=== YOUR GOAL ===
Write the full listing out again, word for word, but omit the pictures.

=== RECORDS FOR THIS TASK ===
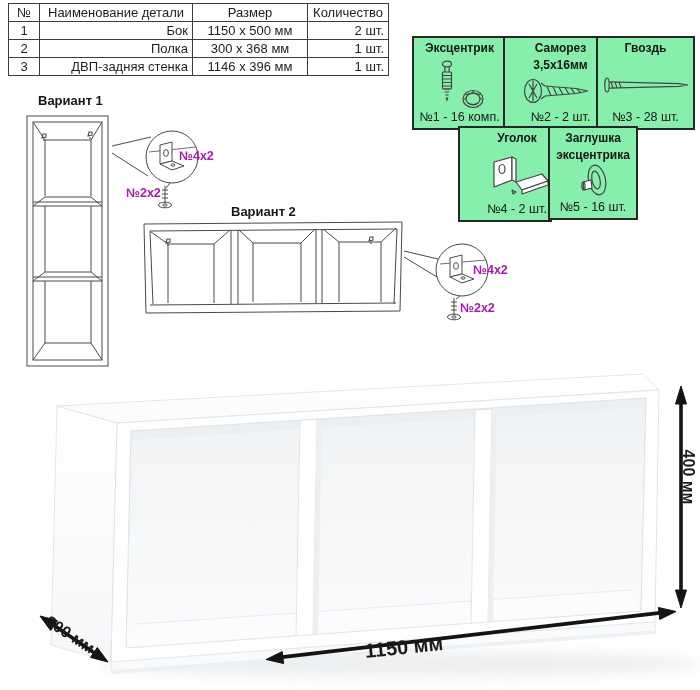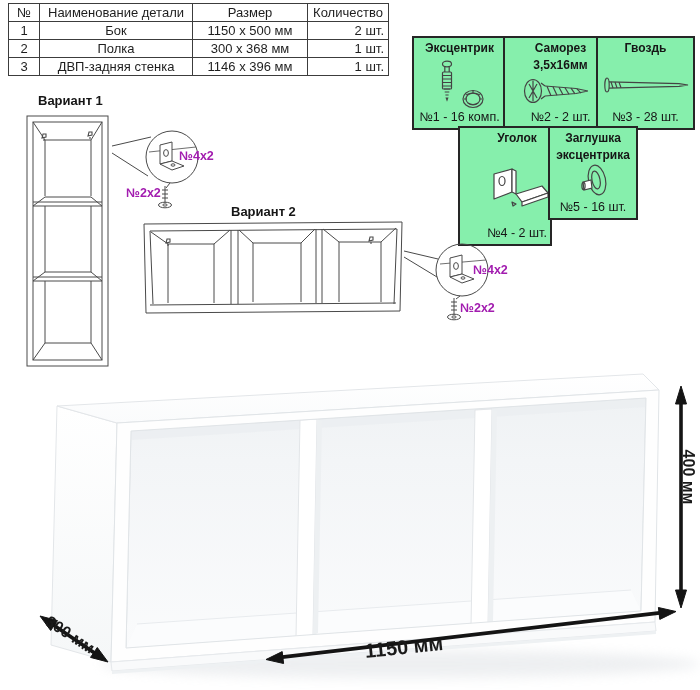"Бок" .col-name { text-align: center -> right }
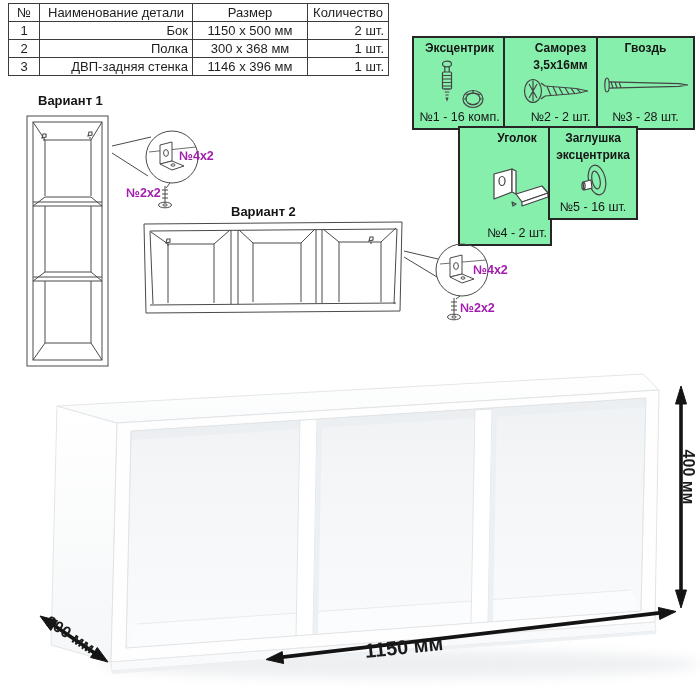"Уголок" div.hw-cell { height: 120px -> 96px }
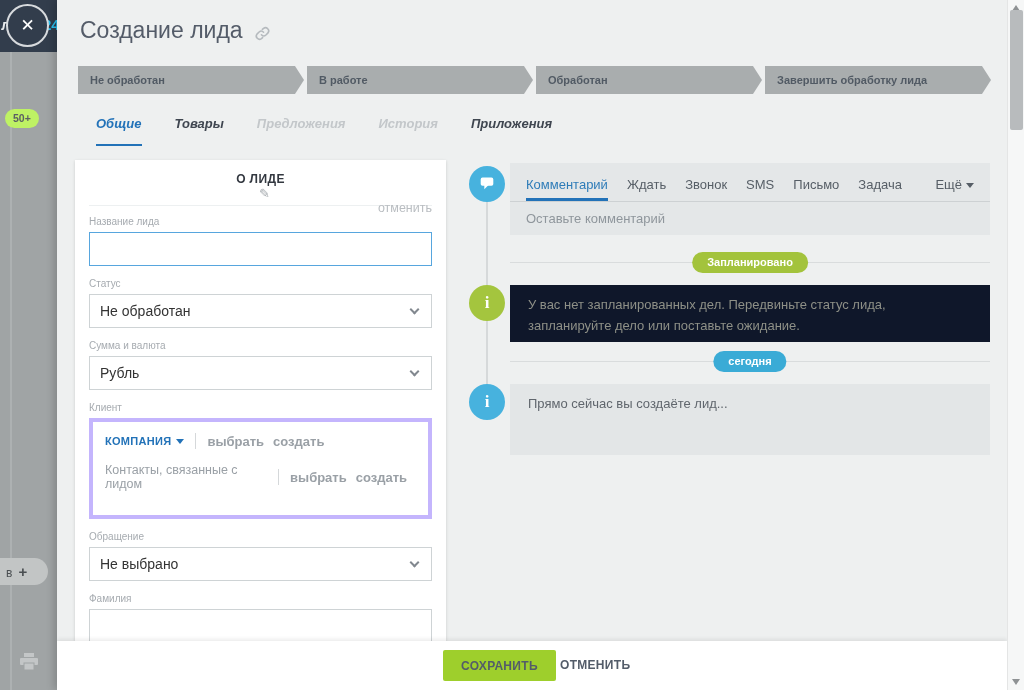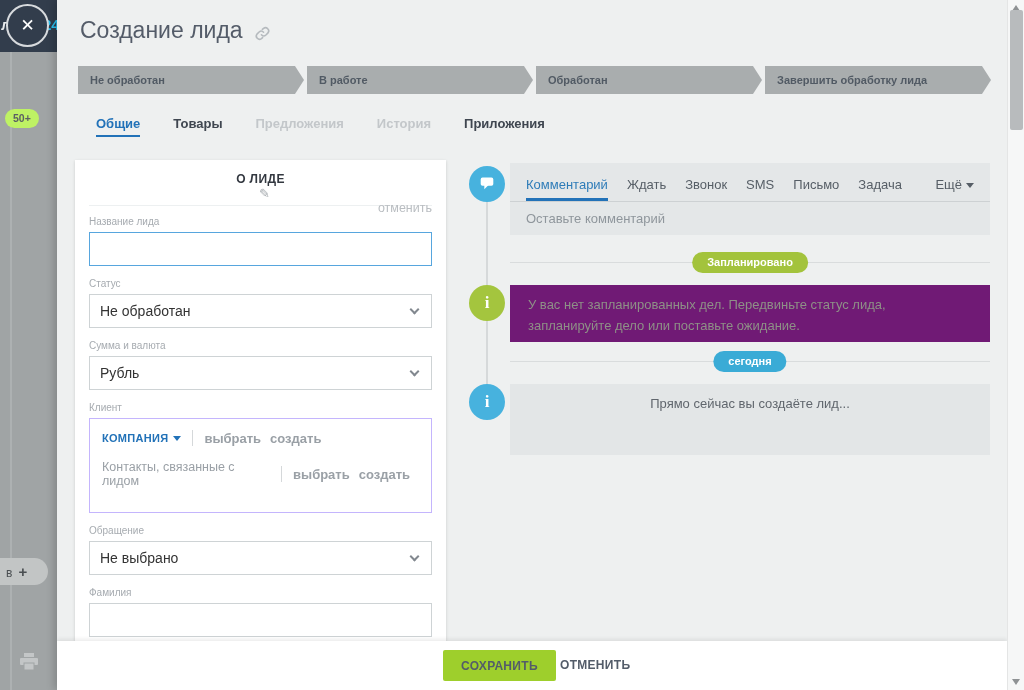"Общие" .mtab { font-style: none -> italic; padding-bottom: 4px -> 13px }
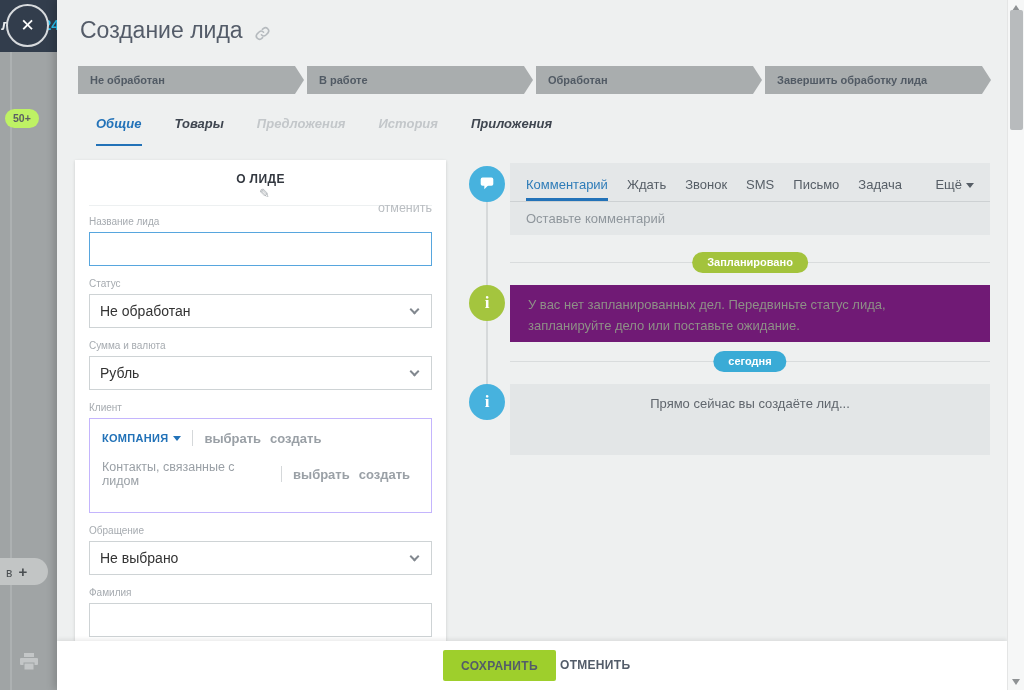"У вас нет запланированных дел." .warn-box { background: #701a75 -> #0f172a }
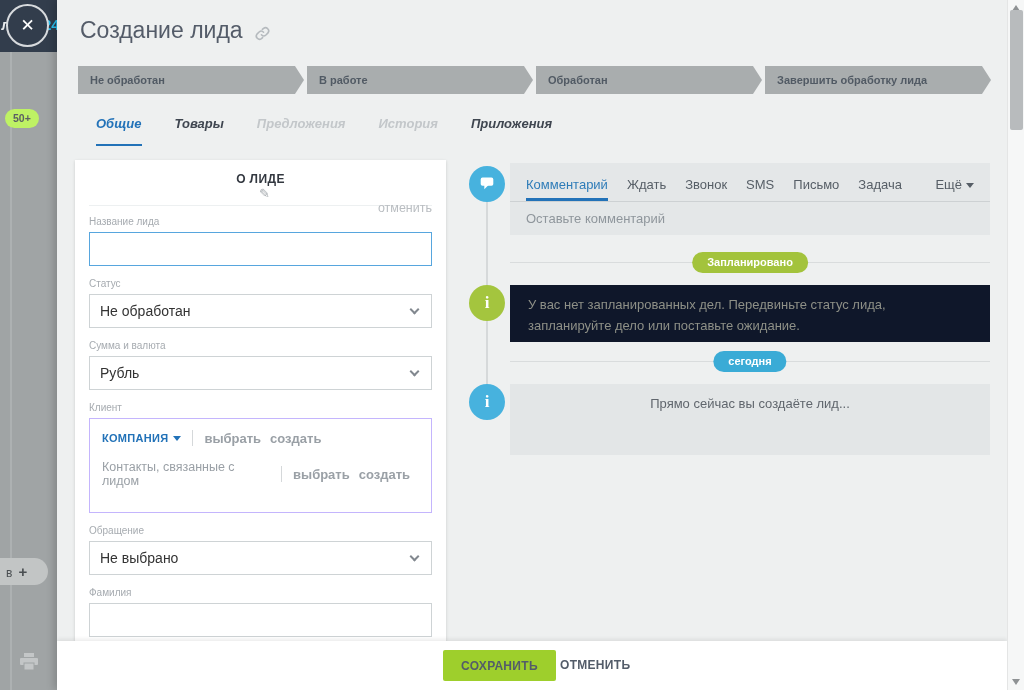"Прямо сейчас вы создаёте лид..." .info-box { text-align: center -> none }
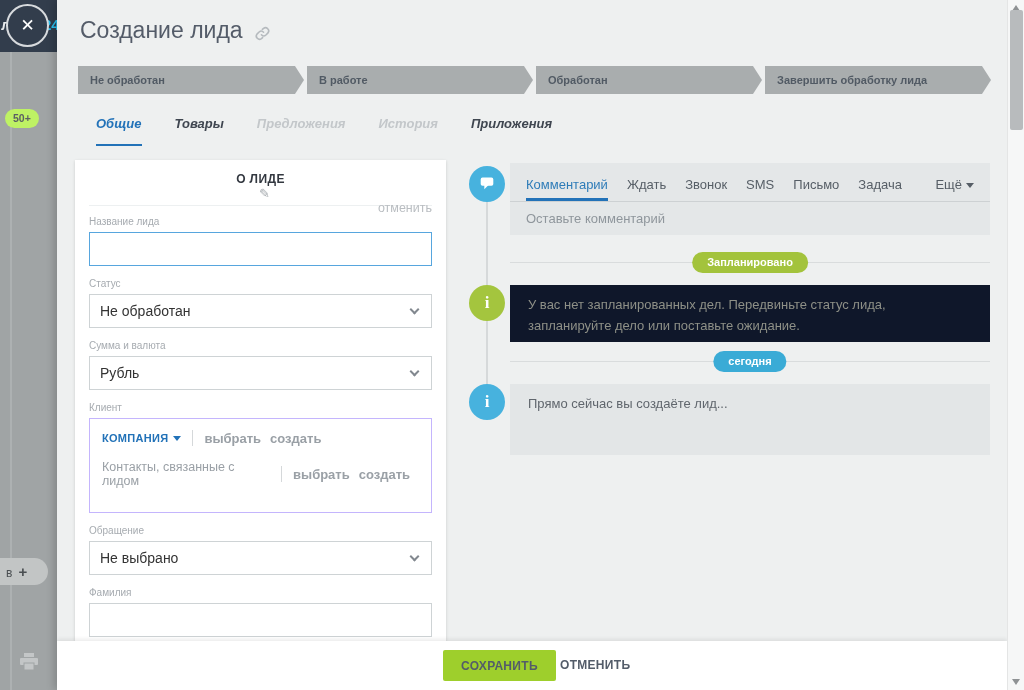"КОМПАНИЯ" .client-box { border: 1px solid #c4b5fd -> 4px solid #c4b5fd }
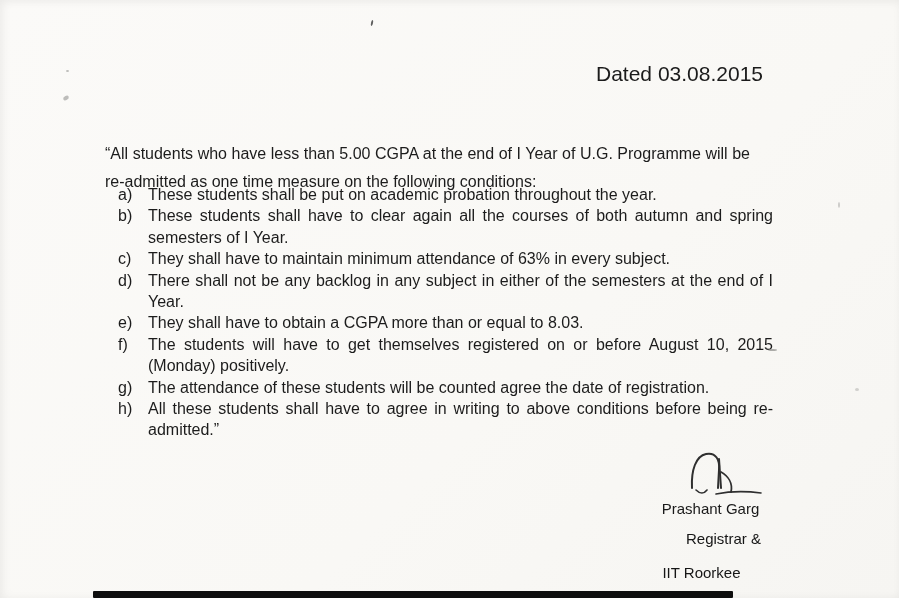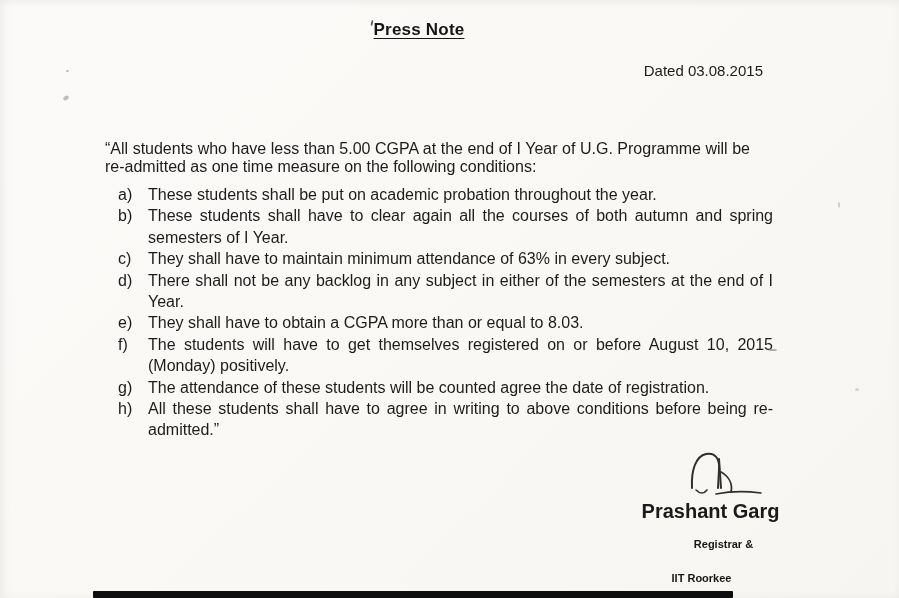"Press Note" div.doc-title { html: <div>Press Note</div> -> none }
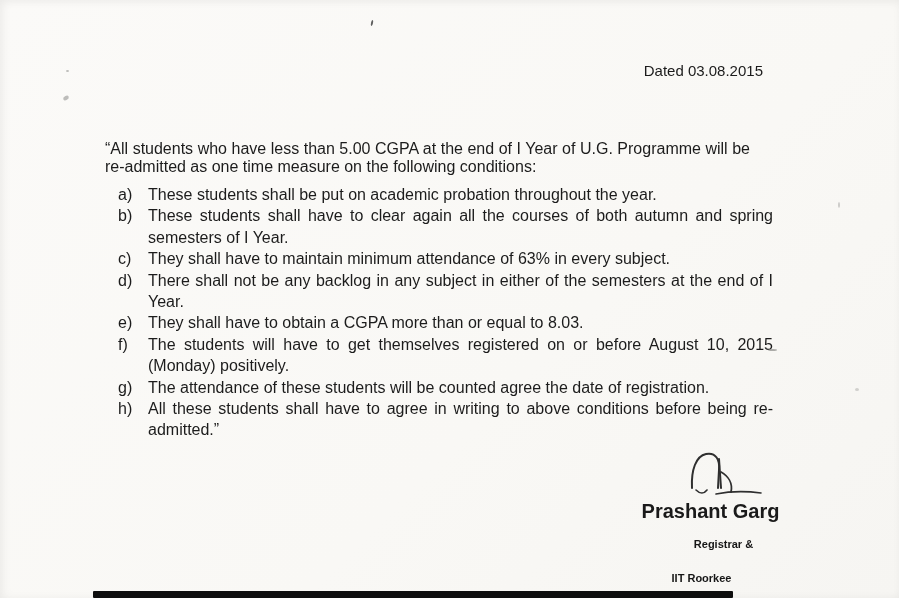"Dated 03.08.2015" .doc-date { font-size: 15px -> 21px }
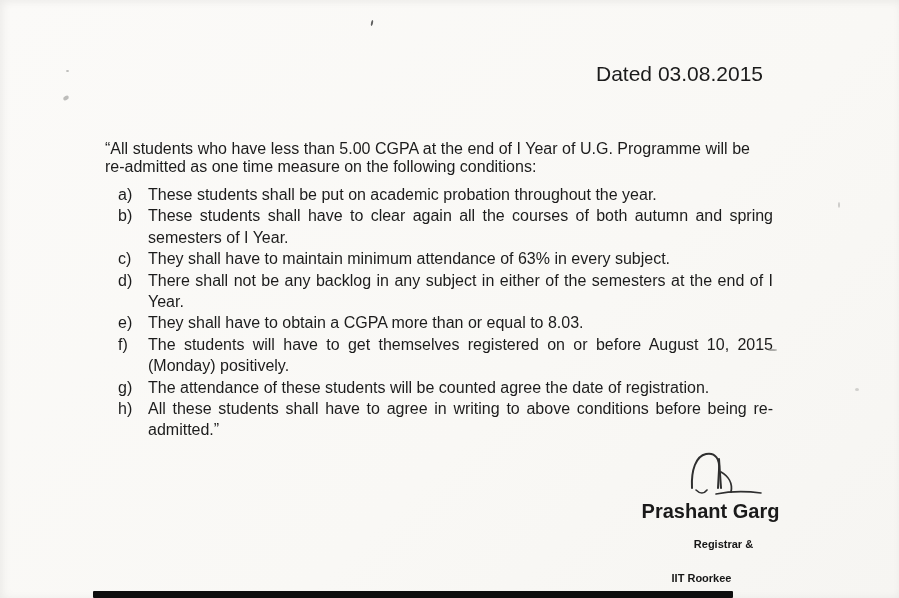"“All students who have less" .intro { line-height: 18px -> 28px }
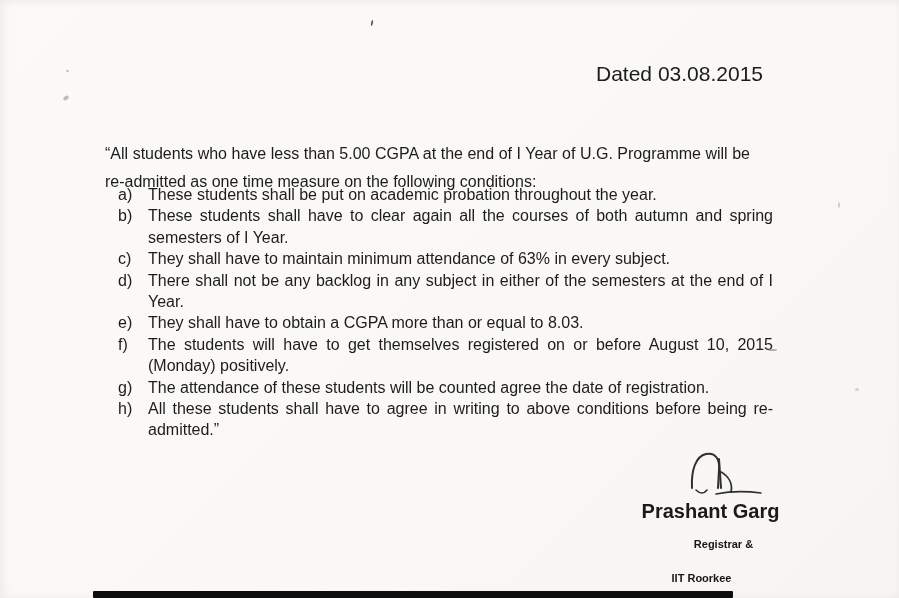"Prashant Garg" .sig-name { font-size: 20px -> 15px; font-weight: bold -> none }
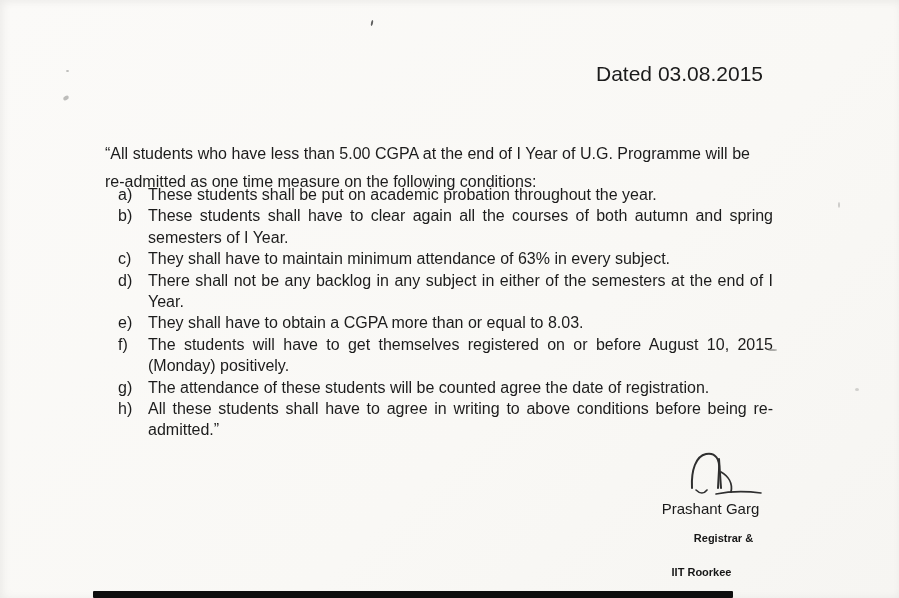"Registrar &" .sig-line { font-size: 11px -> 15px; font-weight: bold -> normal }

=== TASK OUTPUT ===
"Бок" .col-name { text-align: center -> right }
"Уголок" div.hw-cell { height: 120px -> 96px }
"Общие" .mtab { font-style: none -> italic; padding-bottom: 4px -> 13px }
"У вас нет запланированных дел." .warn-box { background: #701a75 -> #0f172a }
"Прямо сейчас вы создаёте лид..." .info-box { text-align: center -> none }
"КОМПАНИЯ" .client-box { border: 1px solid #c4b5fd -> 4px solid #c4b5fd }
"Press Note" div.doc-title { html: <div>Press Note</div> -> none }
"Dated 03.08.2015" .doc-date { font-size: 15px -> 21px }
"“All students who have less" .intro { line-height: 18px -> 28px }
"Prashant Garg" .sig-name { font-size: 20px -> 15px; font-weight: bold -> none }
"Registrar &" .sig-line { font-size: 11px -> 15px; font-weight: bold -> normal }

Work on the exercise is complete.